SUPPLIED DATA Block Start

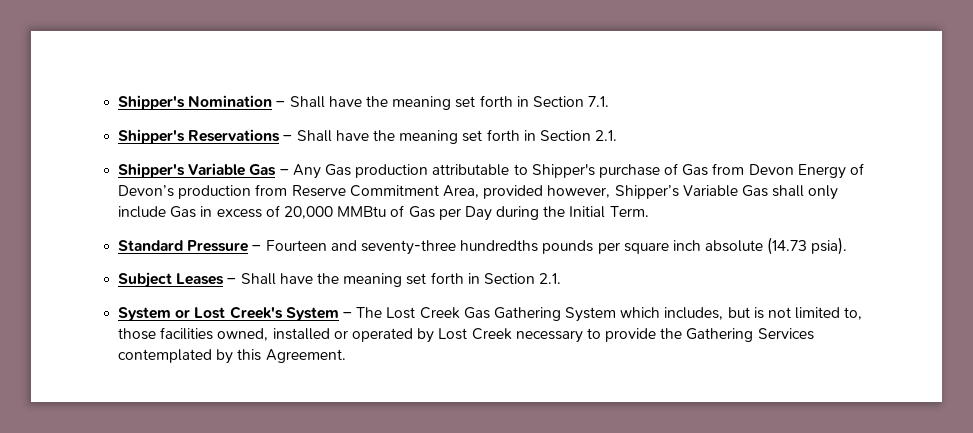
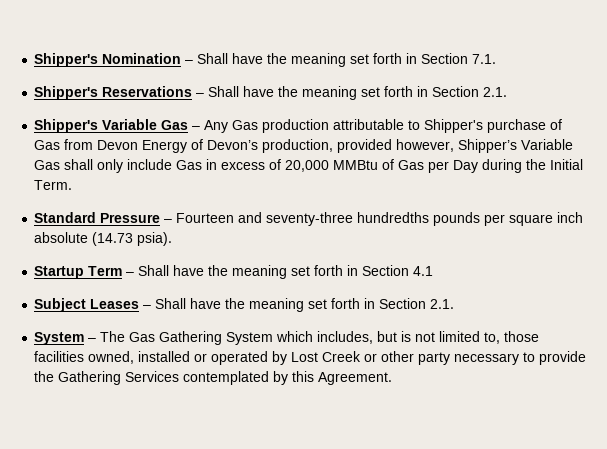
- Shipper's Variable Gas – Any Gas production attributable to Shipper's purchase of Gas from Devon Energy of Devon’s production from Reserve Commitment Area, provided however, Shipper’s Variable Gas shall only include Gas in excess of 20,000 MMBtu of Gas per Day during the Initial Term.
+ Shipper's Variable Gas – Any Gas production attributable to Shipper's purchase of Gas from Devon Energy of Devon’s production, provided however, Shipper’s Variable Gas shall only include Gas in excess of 20,000 MMBtu of Gas per Day during the Initial Term.
+ Startup Term – Shall have the meaning set forth in Section 4.1
- System or Lost Creek's System – The Lost Creek Gas Gathering System which includes, but is not limited to, those facilities owned, installed or operated by Lost Creek necessary to provide the Gathering Services contemplated by this Agreement.
+ System – The Gas Gathering System which includes, but is not limited to, those facilities owned, installed or operated by Lost Creek or other party necessary to provide the Gathering Services contemplated by this Agreement.

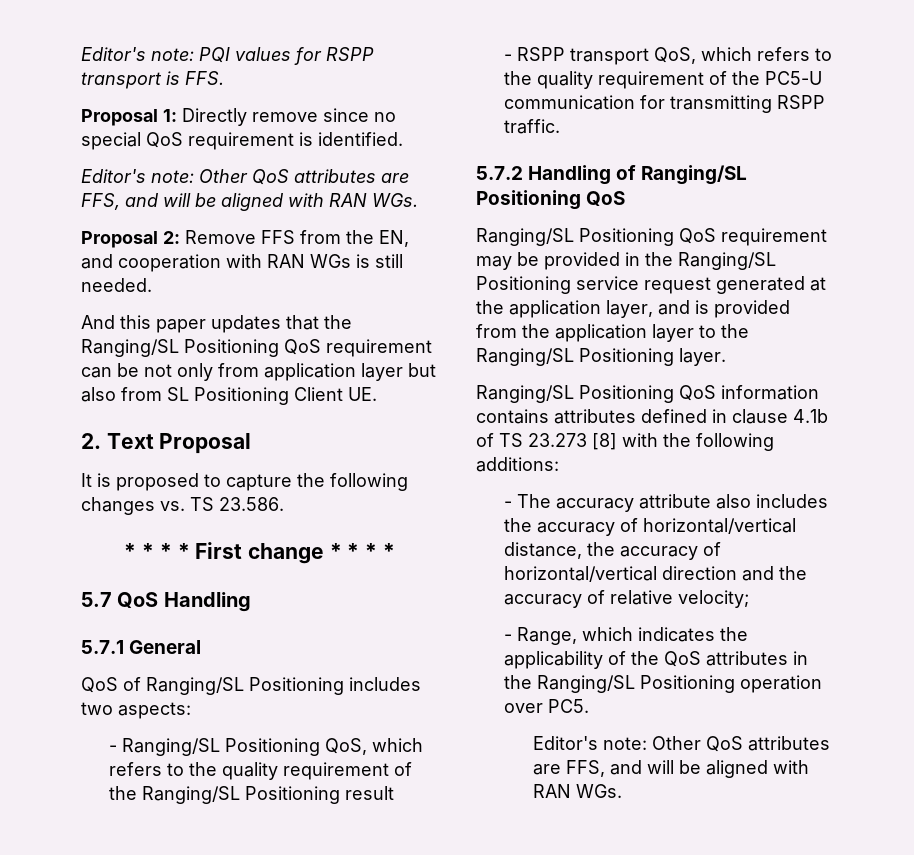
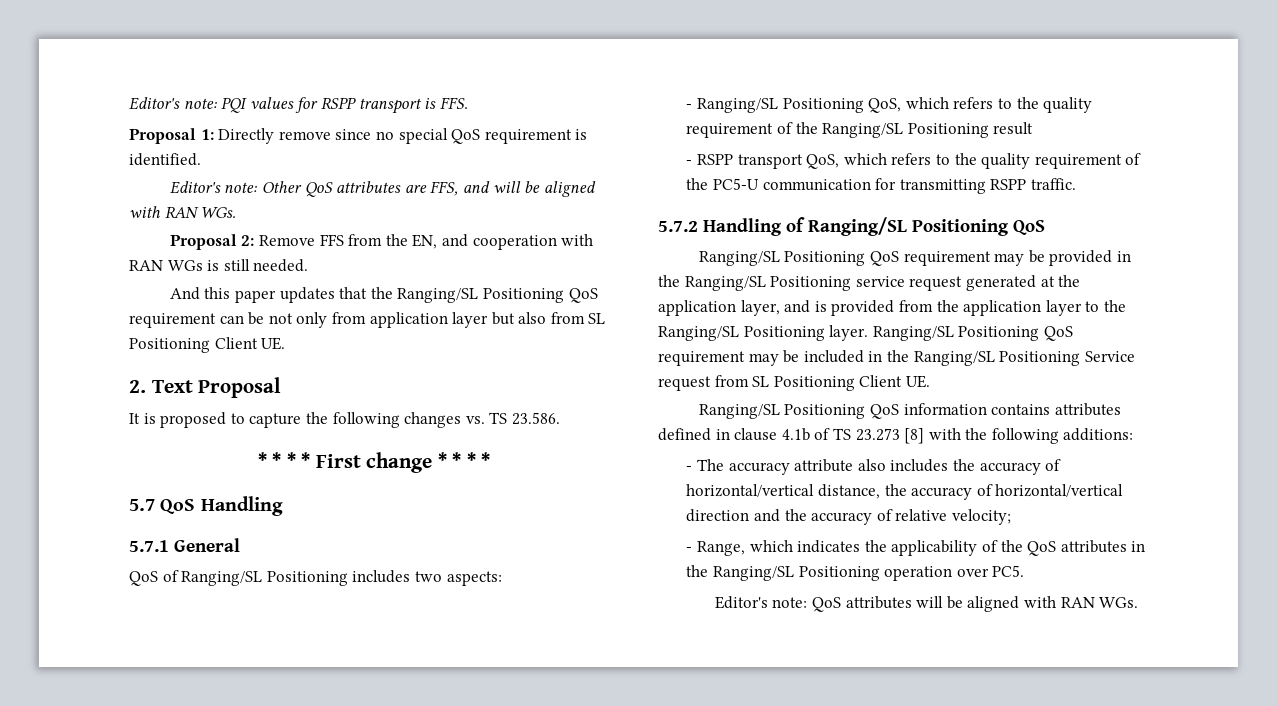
+ Ranging/SL Positioning QoS requirement may be included in the Ranging/SL Positioning Service request from SL Positioning Client UE.
  - Range, which indicates the applicability of the QoS attributes in the Ranging/SL Positioning operation over PC5.
- Editor's note: Other QoS attributes are FFS, and will be aligned with RAN WGs.
+ Editor's note: QoS attributes will be aligned with RAN WGs.

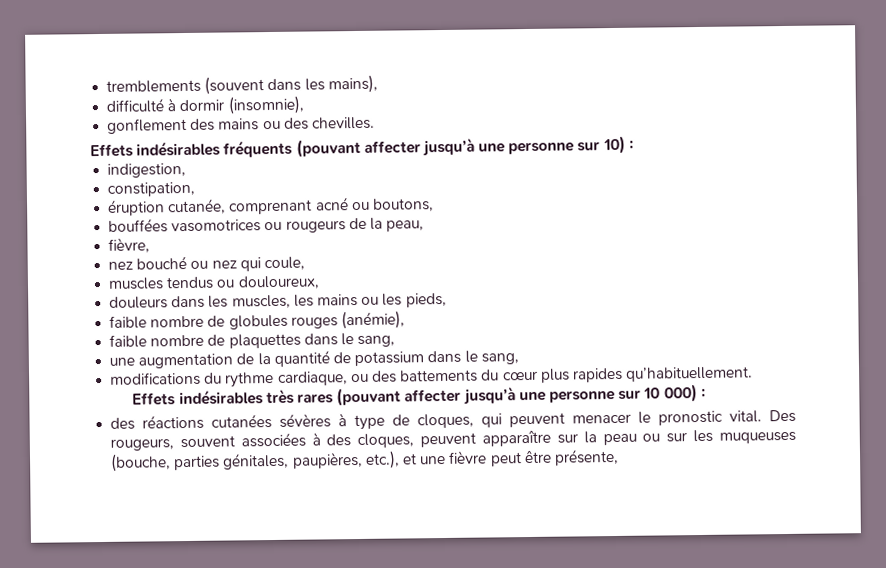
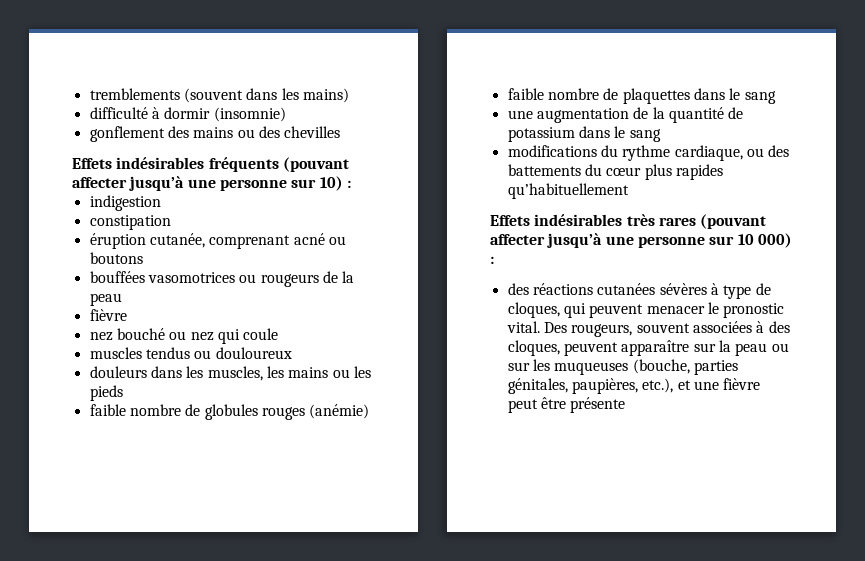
- tremblements (souvent dans les mains),
+ tremblements (souvent dans les mains)
- difficulté à dormir (insomnie),
+ difficulté à dormir (insomnie)
- gonflement des mains ou des chevilles.
+ gonflement des mains ou des chevilles
- indigestion,
- constipation,
+ indigestion
+ constipation
- éruption cutanée, comprenant acné ou boutons,
+ éruption cutanée, comprenant acné ou boutons
- bouffées vasomotrices ou rougeurs de la peau,
- fièvre,
+ bouffées vasomotrices ou rougeurs de la peau
+ fièvre
- nez bouché ou nez qui coule,
+ nez bouché ou nez qui coule
- muscles tendus ou douloureux,
+ muscles tendus ou douloureux
- douleurs dans les muscles, les mains ou les pieds,
+ douleurs dans les muscles, les mains ou les pieds
- faible nombre de globules rouges (anémie),
+ faible nombre de globules rouges (anémie)
- faible nombre de plaquettes dans le sang,
+ faible nombre de plaquettes dans le sang
- une augmentation de la quantité de potassium dans le sang,
+ une augmentation de la quantité de potassium dans le sang
- modifications du rythme cardiaque, ou des battements du cœur plus rapides qu’habituellement.
+ modifications du rythme cardiaque, ou des battements du cœur plus rapides qu’habituellement
- Des rougeurs, souvent associées à des cloques, peuvent apparaître sur la peau ou sur les muqueuses (bouche, parties génitales, paupières, etc.), et une fièvre peut être présente,
+ Des rougeurs, souvent associées à des cloques, peuvent apparaître sur la peau ou sur les muqueuses (bouche, parties génitales, paupières, etc.), et une fièvre peut être présente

SUPPLIED DATA Block End

▸ ASSIGNMENT
Restate each line from the start of the listing through the line bearing "- System or" word for word. Drop the pictures.

▸ ANSWER SECTION
- Shipper's Variable Gas – Any Gas production attributable to Shipper's purchase of Gas from Devon Energy of Devon’s production from Reserve Commitment Area, provided however, Shipper’s Variable Gas shall only include Gas in excess of 20,000 MMBtu of Gas per Day during the Initial Term.
+ Shipper's Variable Gas – Any Gas production attributable to Shipper's purchase of Gas from Devon Energy of Devon’s production, provided however, Shipper’s Variable Gas shall only include Gas in excess of 20,000 MMBtu of Gas per Day during the Initial Term.
+ Startup Term – Shall have the meaning set forth in Section 4.1
- System or Lost Creek's System – The Lost Creek Gas Gathering System which includes, but is not limited to, those facilities owned, installed or operated by Lost Creek necessary to provide the Gathering Services contemplated by this Agreement.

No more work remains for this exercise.